Rafi shrugged. "Okay. Why?"
"Money," said Holliday firmly. "This whole thing has been about money right from the start."
"Explain that."
"We followed the trail of the sword from my uncle Henry's house all the way to that cave on Corvo in the Azores. Rodrigues showed Peggy and me a hundred thousand gold-cased scrolls from the Library at Alexandria and half a dozen ancient storehouses. A wealth of history, enough to keep scholars happy for a hundred years. Longer. A treasure."
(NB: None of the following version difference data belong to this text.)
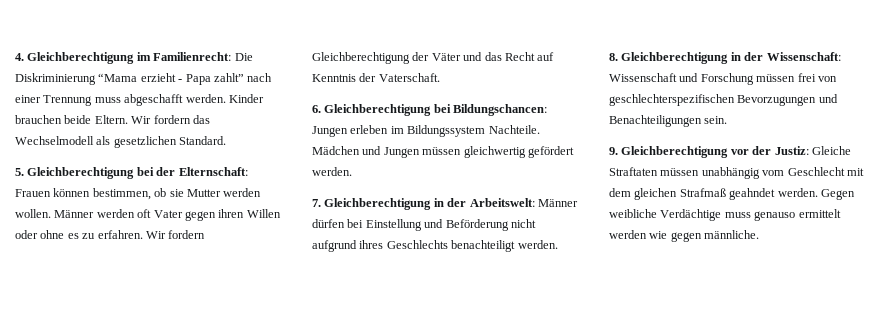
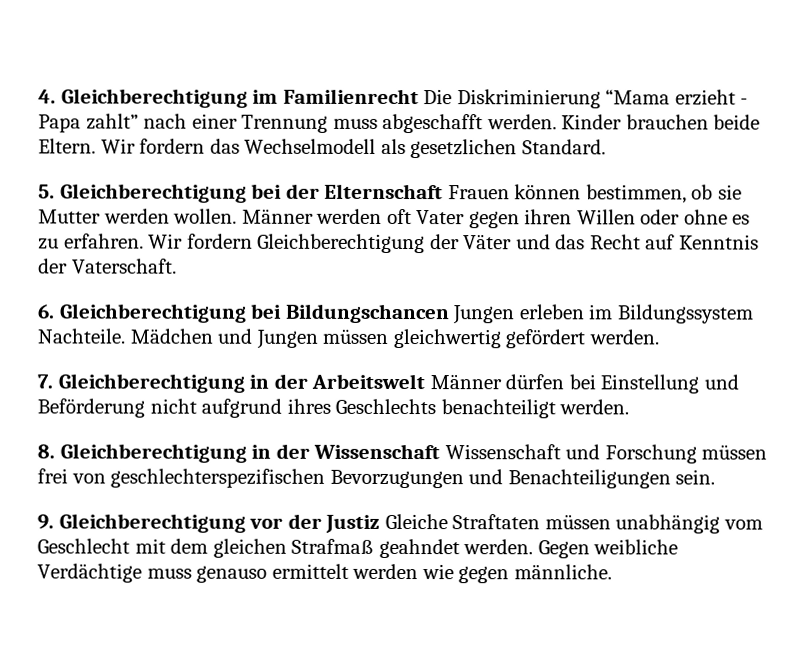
[153,52,232,61] Familienrecht: -> [282,88,419,105] Familienrecht
[178,167,248,176] Elternschaft: -> [324,183,444,200] Elternschaft
[453,104,548,116] Bildungschancen: -> [285,303,450,324] Bildungschancen
[469,198,535,207] Arbeitswelt: -> [311,373,426,390] Arbeitswelt
[766,52,841,61] Wissenschaft: -> [313,443,441,460] Wissenschaft
[774,146,809,155] Justiz: -> [325,514,381,533] Justiz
"The treasure of the Templars," agreed Rafi.
"For years now I've taught my students that the Templars, at least initially, were really no more than an organized troop of highwaymen, preying on pilgrims more than protecting them. Carrying the banner of the Templars was an excuse to kill and plunder in the name of Christ. They were thugs; gangsters in shining armor."
"And you were wrong."
"No. I was right. Dead right, and I should have remembered that. The scrolls in that cave on Corvo weren't the treasure at all." Holliday reached into the inside pocket of his sports jacket. He took out the thick notebook given to him by Helder Rodrigues as the old man lay dying in his arms. It was a tan, suede-covered, 240-page moleskin notebook with a tattered strap. It looked very old. There were water stains on the cover and spatters of dried blood: the blood of the dying ex-priest. "This was the real treasure," said Holliday, handing Rafi the notebook. "A thousand names and addresses that Rodrigues copied down sometime back before World War Two and kept updated until he died. Companies, families and individuals all with allegiance to the original Templar fortune dating back to the thirteenth century. Templar Incorporated. This is what the killer in Jerusalem was after. This was what Kellerman and his Nazis were after, and the assassin at West Point as well."
"AstroEur," said Rafi, reading the first name on the list.
"Hotels all over the world, four thousand of them. Catering for every major passenger rail company in Europe. Three billion euros a year."
"Atreal et Cie?"
"Real estate all over Europe and Southeast Asia. Even bigger."
"Breugier Telecom. Cell phones?"
"And cable TV," added Holliday.
"Credit Alliance SA?"
"The second-largest retail bank in France."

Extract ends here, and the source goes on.